In the Monitoring the Future (MTF) survey, 17.1 percent of 12th-graders, 16.2 percent of 10th-graders, and 8.7 percent of eighth-graders reported using e-cigarettes in the previous month. By comparison, the CDC's  National Youth Tobacco Survey (NYTS) last year put the prevalence of past-month e-cigarette use among all high school students at 4.5 percent. Although the two surveys are not directly comparable, the gap suggests that past-month e-cigarette use by teenagers, which according to the NYTS tripled between 2011 and 2013, continues to rise. But at the same time, both surveys show that smoking among teenagers continues to fall. In fact, the rates of past-month cigarette smoking among eighth-graders, 10th-graders, and 12th-graders in the MTF survey—4 percent, 7.2 percent, and 13.6 percent, respectively—are lower than ever before in the history of the study, which began in 1975. Furthermore, as Bill Godshall of Smokefree Pennsylvania points out, the drops in past-month cigarette smoking between 2013 and 2014—11 percent, 21 percent, and 17 percent, respectively—are the largest such decreases ever seen.

Given these data, it hardly seems reasonable to conclude that more vaping means more smoking. Yet that is what anti-smoking activist Stanton Glantz claims. "There's no question that e-cigarettes are a gateway to smoking," he recently  told _USA Today_. The story cites recent studies of e-cigarette use by teenagers in Hawaii and Connecticut, neither of which proves Glantz's claim.
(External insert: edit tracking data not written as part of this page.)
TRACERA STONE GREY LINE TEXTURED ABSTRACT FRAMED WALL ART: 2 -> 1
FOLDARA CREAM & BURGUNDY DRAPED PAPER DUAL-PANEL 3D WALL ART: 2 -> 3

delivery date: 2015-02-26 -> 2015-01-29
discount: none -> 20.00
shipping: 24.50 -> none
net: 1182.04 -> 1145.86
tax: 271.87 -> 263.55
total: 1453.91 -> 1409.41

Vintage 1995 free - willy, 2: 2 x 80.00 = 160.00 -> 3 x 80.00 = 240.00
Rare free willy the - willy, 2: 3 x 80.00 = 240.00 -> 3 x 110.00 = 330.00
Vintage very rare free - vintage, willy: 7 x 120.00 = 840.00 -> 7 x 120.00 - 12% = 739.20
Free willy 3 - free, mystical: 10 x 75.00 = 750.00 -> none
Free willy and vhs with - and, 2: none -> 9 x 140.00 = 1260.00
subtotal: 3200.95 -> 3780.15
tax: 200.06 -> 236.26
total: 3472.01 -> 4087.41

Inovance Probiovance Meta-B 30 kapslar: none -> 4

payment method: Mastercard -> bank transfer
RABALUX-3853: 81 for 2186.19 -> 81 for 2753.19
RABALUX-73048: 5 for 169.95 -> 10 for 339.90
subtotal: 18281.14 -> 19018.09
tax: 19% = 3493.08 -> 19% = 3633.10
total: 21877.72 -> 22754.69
The  Hawaii survey, conducted last year, found that 18 percent of high school students had used e-cigarettes in the previous month, which is four times the nationwide rate indicated by the 2013 NYTS. At the same time, however, the past-month smoking rate in Hawaii was just 7 percent, compared to a national average of 12.7 percent in 2013, per the NYTS. So in Hawaii, an unusually high rate of e-cigarette use by teenagers coincides with an unusually low smoking rate, and this supposedly shows that "e-cigarettes are a gateway to smoking."

The  Connecticut study, which included a survey of students at four high schools, two middle schools, and a college, found that 21 percent of them had ever tried e-cigarettes. The study does not say how many had used e-cigarettes in the previous year or month. But as in Hawaii, the past-month smoking rate was quite low: 7 percent, about half the national average for high school students. Again, this does not look like evidence that the rising popularity of e-cigarettes is attracting teenagers to the conventional kind.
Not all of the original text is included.